Beslenme iyi kolesterol seviyelerini etkiler
Temple Üniversitesi’nde (ABD) yapılan yeni bir çalışma karbonhidrat miktarı azaltılan beslenme planlarının iyi kolesterol HDL’nin kan seviyelerini yükselttiğini gösterdi. Ortalama 4-6 aylık bir düşük karbonhidratlı diyet HDL’de makul artışlar sağlayabiliyor. Bununla birlikte hızlı kilo kaybı sağlayan protein miktarı fazla ekstrem diyetler de tehlikeli bulunuyor. Bu diyetlerin bir aydan fazla uygulanmasının yalnız kabızlık, halsizlik, ağız kokusu, ürik asit artışına yol açmadığı; kalp krizi riskini de arttırdığı belirtiliyor. Bilindiği gibi iyi kolesterol HDL ‘çöpçü kolesterol’ görevi üstleniyor, damar duvarında biriken kolesterol kırıntılarını temizliyor. İyi kolesterolü azalan, özellikle 35 mg’ın altında seyredenlerde kalp krizi ve felç olasılığı yüksekliyor. İyi kolesterol HDL’nin düşük seyrettiği durumların başında gizli veya açık şeker hastalığı, karın göbek bölgesinden yağlanmayla ilişkili kilo sorunları, hipertansiyon ve gut hastalığı geliyor. HDL azlığı çoğu zaman karaciğer yağlanması ve kanda trigliserid yükselmesiyle birlikte seyrediyor.

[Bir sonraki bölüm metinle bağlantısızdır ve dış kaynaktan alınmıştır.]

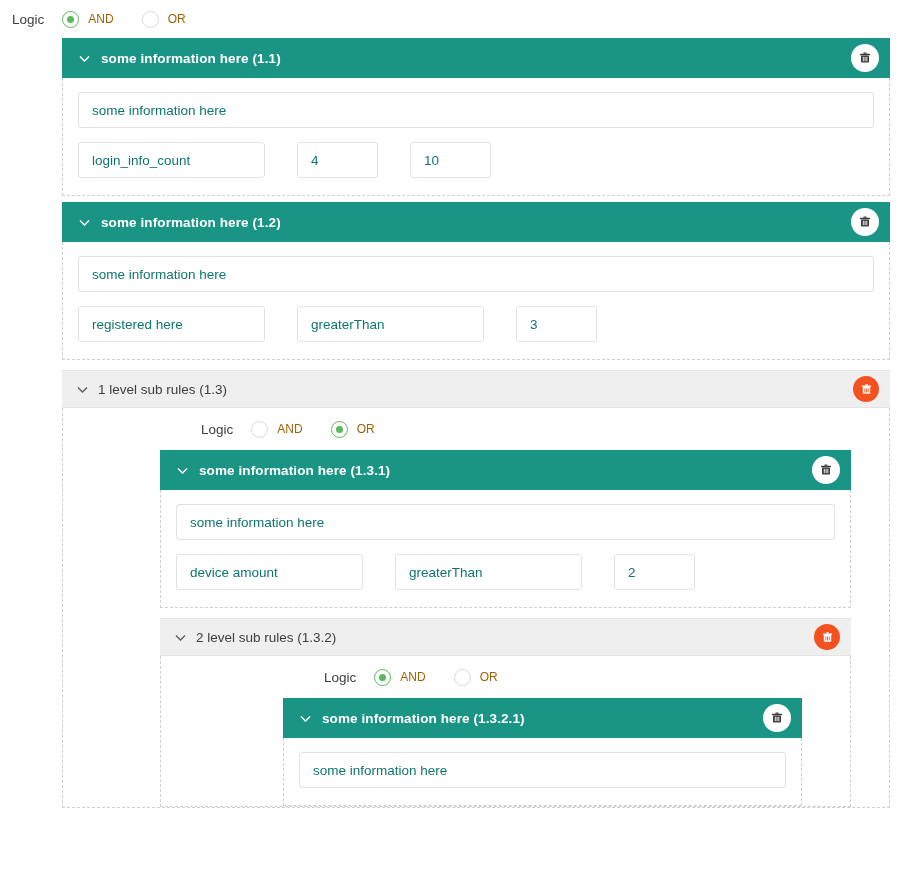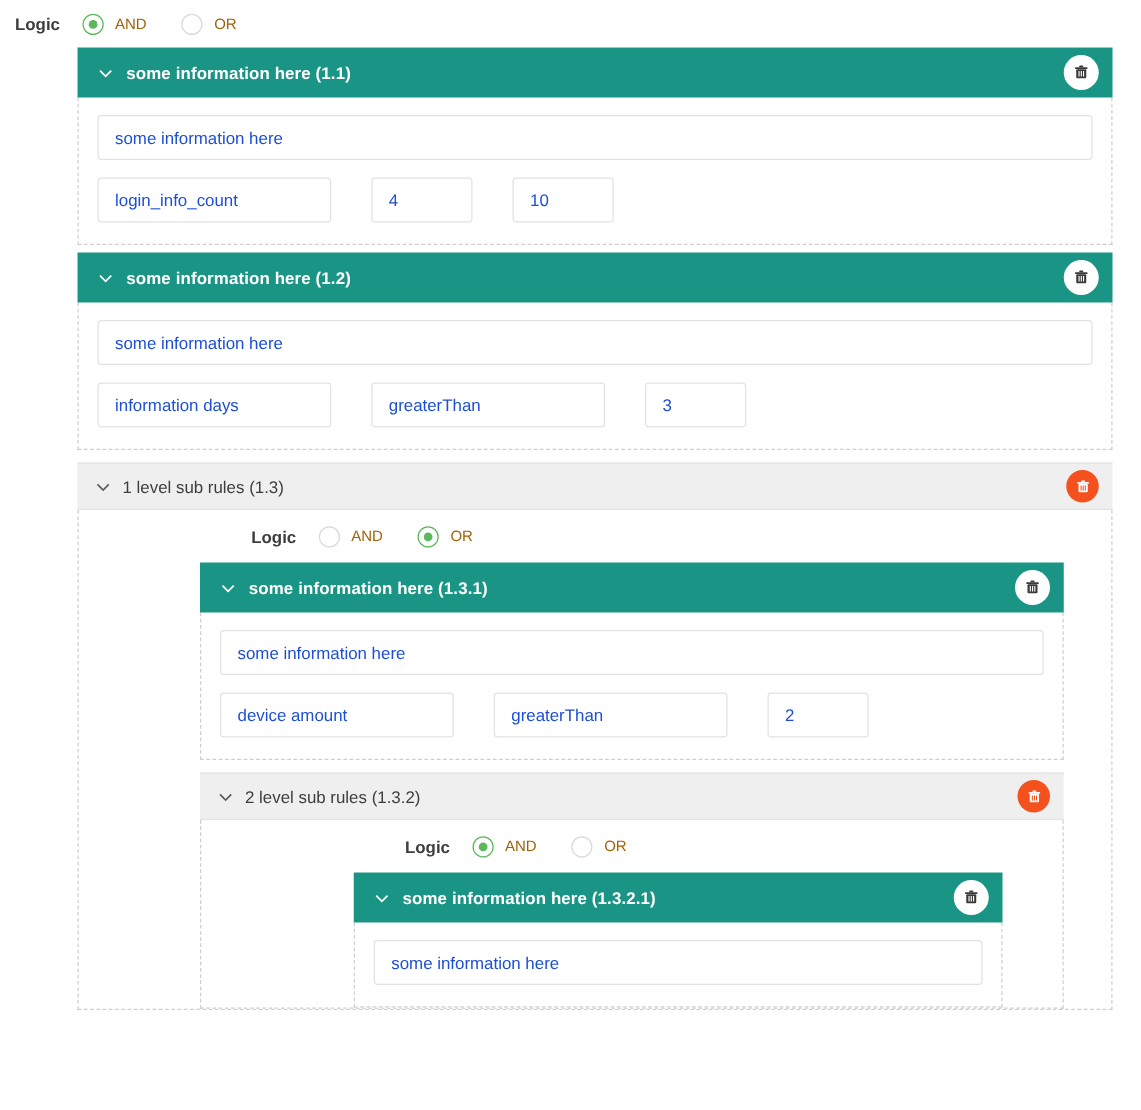--- a/index.html
+++ b/index.html
@@ -23,21 +23,20 @@
     height: 38px;
     padding-left: 12px;
   }
   .logic-row.indent-1 { padding-left: 138px; height: 42px; }
   .logic-row.indent-2 { padding-left: 163px; height: 42px; }
 
   .logic-label {
     font-size: 13.5px;
     color: #3d3d3d;
     margin-right: 18px;
-    font-weight: bold;
   }
   .radio-opt {
     display: flex;
     align-items: center;
     margin-right: 28px;
     cursor: pointer;
   }
   .radio-dot {
     width: 17px;
     height: 17px;
@@ -127,21 +126,21 @@
   .field {
     border: 1px solid #e2e2e2;
     border-radius: 3px;
     background: #ffffff;
     height: 36px;
     display: flex;
     align-items: center;
     padding: 0 13px;
     box-sizing: border-box;
     font-size: 13.5px;
-    color: #1d4ed8;
+    color: #0f766e;
     cursor: text;
   }
   .field.wide { width: 100%; }
   .row-fields {
     display: flex;
     margin-top: 14px;
     gap: 32px;
   }
   .f-name { width: 187px; }
   .f-op   { width: 187px; }
@@ -250,21 +249,21 @@
           <rect x="5.4" y="1.4" width="3.2" height="1.4" rx="0.5" fill="#3a3a3a"></rect>
           <rect x="4.8" y="5.8" width="0.9" height="4.4" fill="#ffffff"></rect>
           <rect x="6.6" y="5.8" width="0.9" height="4.4" fill="#ffffff"></rect>
           <rect x="8.4" y="5.8" width="0.9" height="4.4" fill="#ffffff"></rect>
         </svg>
     </span>
   </div>
   <div class="rule-body">
     <div class="field wide">some information here</div>
     <div class="row-fields">
-      <div class="field f-name">information days</div>
+      <div class="field f-name">registered here</div>
       <div class="field f-op">greaterThan</div>
       <div class="field f-val">3</div>
     </div>
   </div>
 </div>
 
 <div class="spacer-10"></div>
 
 <div class="group">
   <div class="group-header">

Özellikle ailenizde genç yaşta kalp krizleri geçirmeler ya da kalpten ölümler varsa, felç-inme sık görülüyorsa, yıllık sağlık kontrolleriniz yapılıyorken iyi kolesterol seviyelerinizi öğrenmeyi unutmayın. Kanda iyi kolesterol düzeylerinin ciddi oranda azalması en az kötü kolesterol LDL’nin yükselmesi kadar önemli. İyi kolesterol HDL’yi yükselten diğer önlemler şunlar: Yağ tercihini zeytinyağından yana kullanmak, sık sık kilo alıp vermemek, varsa fazla kiloları verip sağlıklı kilo aralığına inmek, sigara içmeyi bırakmak, aktif, egzersizi yoğun bir hayat tarzını ısrarla sürdürmek.